The Sunday Circle is the weekly check-in where I ask the creative-types who follow this blog to weigh in about their goals, inspirations, and challenges for the coming week. The logic behind it can be found here. Want to be involved? It’s easy – just answer three questions in the comments or on your own blog (with a link in the comments here, so that everyone can find them).
After that, throw some thoughts around about other people’s projects, ask questions if you’re so inclined. Be supportive above all.
Then show up again next Sunday when the circle updates next, letting us know how you did on your weekly project and what you’ve got coming down the pipe in the coming week (if you’d like to part of the circle, without subscribing to the rest of the blog, you can sign-up for reminders via email here).
MY CHECK-IN
What am I working on this week?
Two-part week for me: I’ve got an article deadline on Thursday, and a short story redraft that I set aside right before heading to Contact over the weekend. I’m about a quarter of the way through the rewrite, and I’d really like to get it finalized and out to beta-readers within the next two weeks.
What’s inspiring me this week?
I’m off to a con in mere minutes, so this weeks inspiration is a short list: The Coen Brother’s Hail, Caesar; Jason Sizemore’s memoir about being a small-press SF publisher, From Exposure; the glorious array of peeps I’ve had a chance to catch up with at Contact, including a larger number of folks who have been commenting here on the Sunday circle.
If you’re not in Brisbane this weekend, this is your official heads up that a couple of our regulars may be running late this week.
What part of my project an I avoiding?
I’ll be honest – despite blogging about it and thinking about it and talking about it, I was unprepared for the con this weekend.

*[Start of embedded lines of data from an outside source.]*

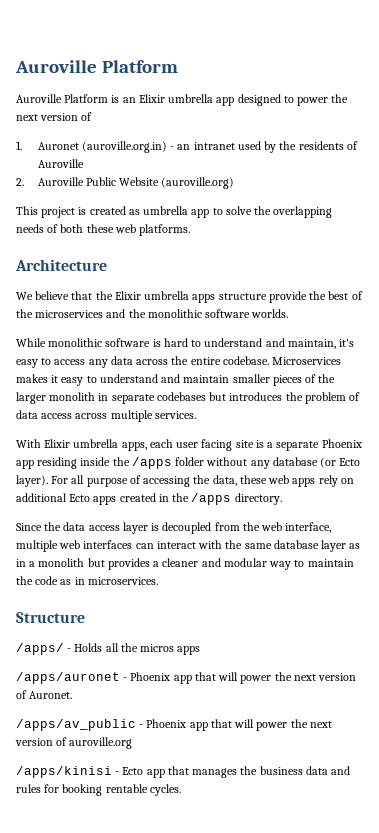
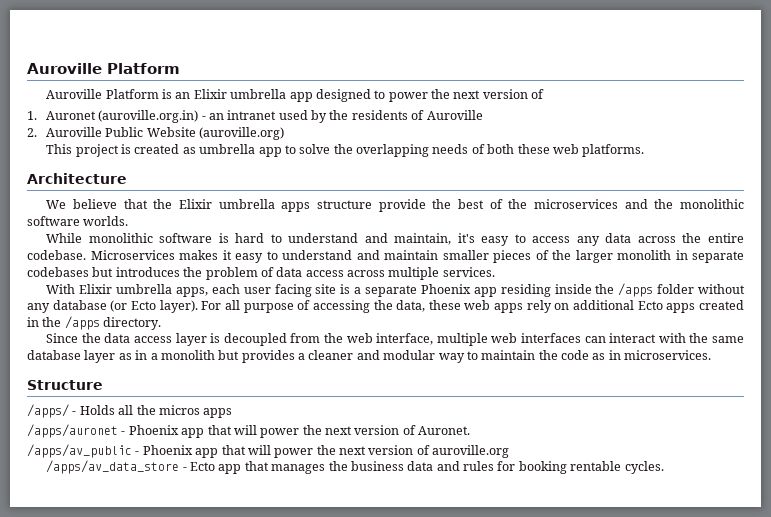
- /apps/kinisi - Ecto app that manages the business data and rules for booking rentable cycles.
+ /apps/av_data_store - Ecto app that manages the business data and rules for booking rentable cycles.

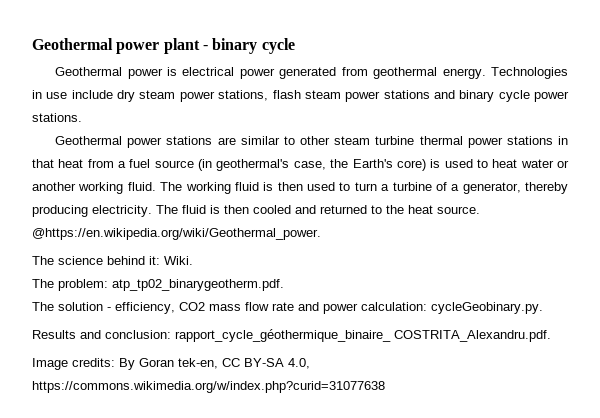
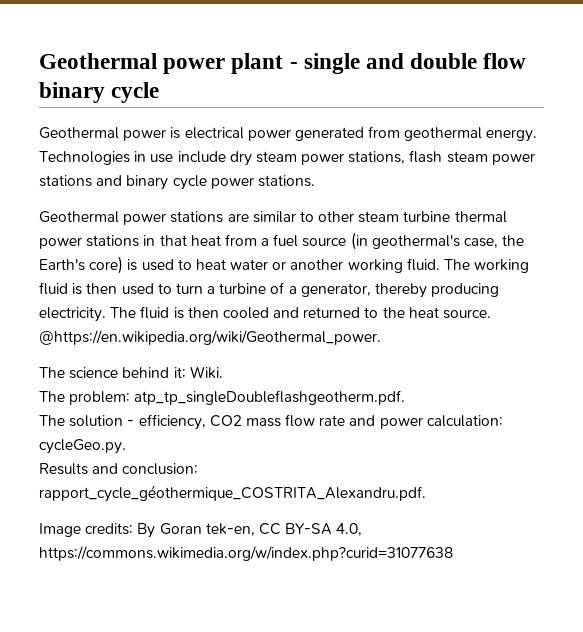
- Geothermal power plant - binary cycle
+ Geothermal power plant - single and double flow binary cycle
- The problem: atp_tp02_binarygeotherm.pdf.
+ The problem: atp_tp_singleDoubleflashgeotherm.pdf.
- The solution - efficiency, CO2 mass flow rate and power calculation: cycleGeobinary.py.
+ The solution - efficiency, CO2 mass flow rate and power calculation: cycleGeo.py.
- Results and conclusion: rapport_cycle_géothermique_binaire_ COSTRITA_Alexandru.pdf.
+ Results and conclusion: rapport_cycle_géothermique_COSTRITA_Alexandru.pdf.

Because I was unprepared, I have not budgeted my usual I’ve spent the weekend around lots of people and now I need to decompress time. I’m walking out of the con and straight into writing work, day-job work, and housework, and I’m already tempted to start putting all of that off.
This is not idea. I absolutely need to figure out where that decompression is going to happen, else I will be the grumpiest of grumpy fuckers in the coming week.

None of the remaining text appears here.